WORK TO BE COMPLETED » In the data below, find every line with the word "subtotal" and copy it out.

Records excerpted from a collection

=== Begin Enclosure ===

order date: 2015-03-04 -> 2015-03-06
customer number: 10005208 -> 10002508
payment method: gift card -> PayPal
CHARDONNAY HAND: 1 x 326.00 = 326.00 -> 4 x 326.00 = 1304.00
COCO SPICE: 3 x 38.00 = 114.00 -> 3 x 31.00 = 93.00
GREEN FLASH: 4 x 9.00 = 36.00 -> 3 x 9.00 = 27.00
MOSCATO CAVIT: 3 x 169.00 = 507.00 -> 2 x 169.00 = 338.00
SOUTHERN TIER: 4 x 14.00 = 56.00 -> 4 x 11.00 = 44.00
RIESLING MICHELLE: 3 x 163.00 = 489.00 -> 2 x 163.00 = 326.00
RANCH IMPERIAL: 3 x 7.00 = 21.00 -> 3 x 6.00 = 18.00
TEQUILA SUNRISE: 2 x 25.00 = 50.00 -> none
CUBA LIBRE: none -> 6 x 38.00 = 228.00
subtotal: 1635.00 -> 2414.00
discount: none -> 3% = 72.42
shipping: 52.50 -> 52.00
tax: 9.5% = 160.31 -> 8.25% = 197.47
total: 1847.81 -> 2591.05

=== End Enclosure ===
=== Begin Enclosure ===

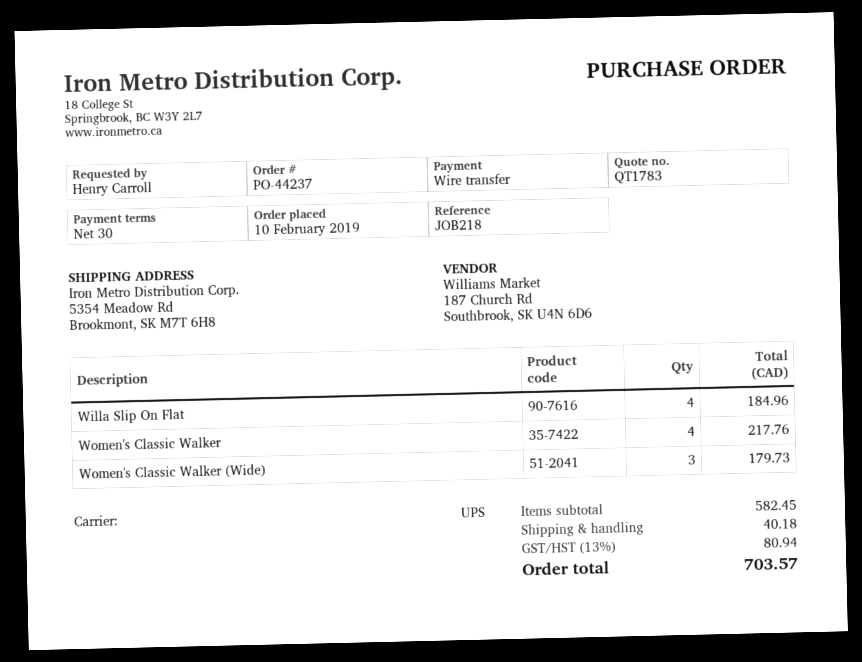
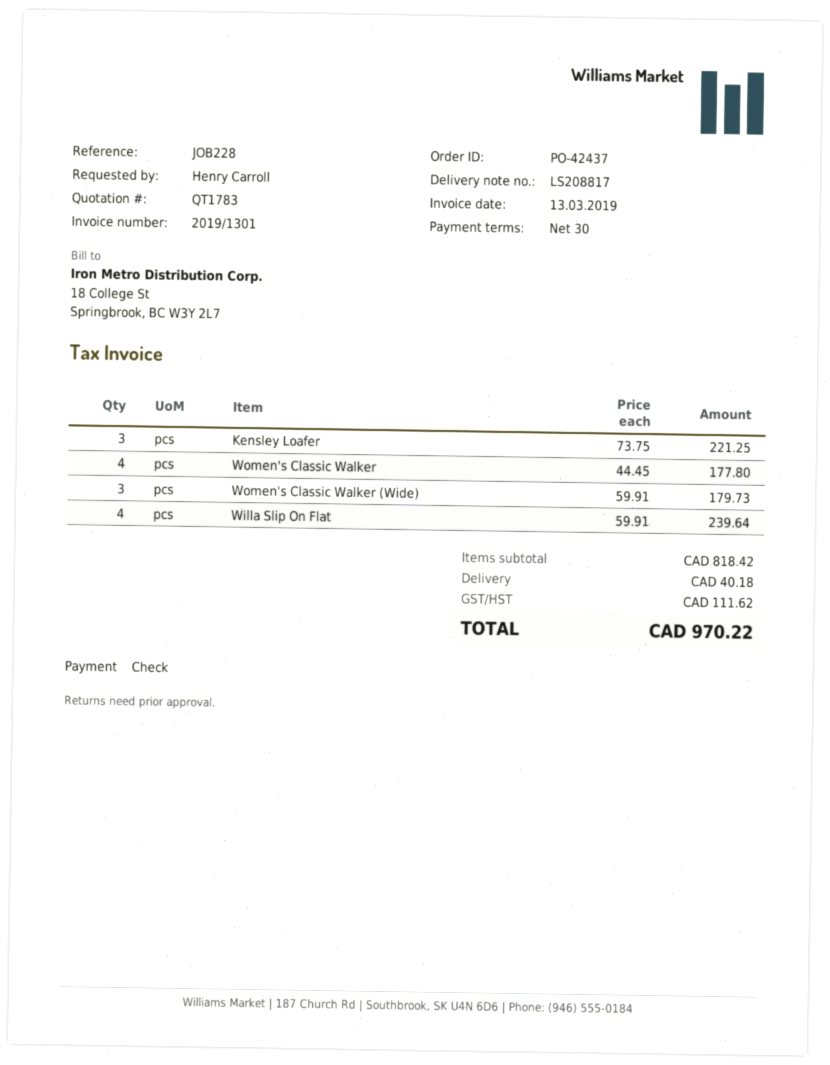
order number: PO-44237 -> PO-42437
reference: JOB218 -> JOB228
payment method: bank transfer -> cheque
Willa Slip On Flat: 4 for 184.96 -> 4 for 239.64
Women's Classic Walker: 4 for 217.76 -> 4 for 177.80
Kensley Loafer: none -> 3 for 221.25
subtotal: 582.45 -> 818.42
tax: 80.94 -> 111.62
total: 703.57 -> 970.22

=== End Enclosure ===

EXERCISE ANSWER »
subtotal: 1635.00 -> 2414.00
subtotal: 582.45 -> 818.42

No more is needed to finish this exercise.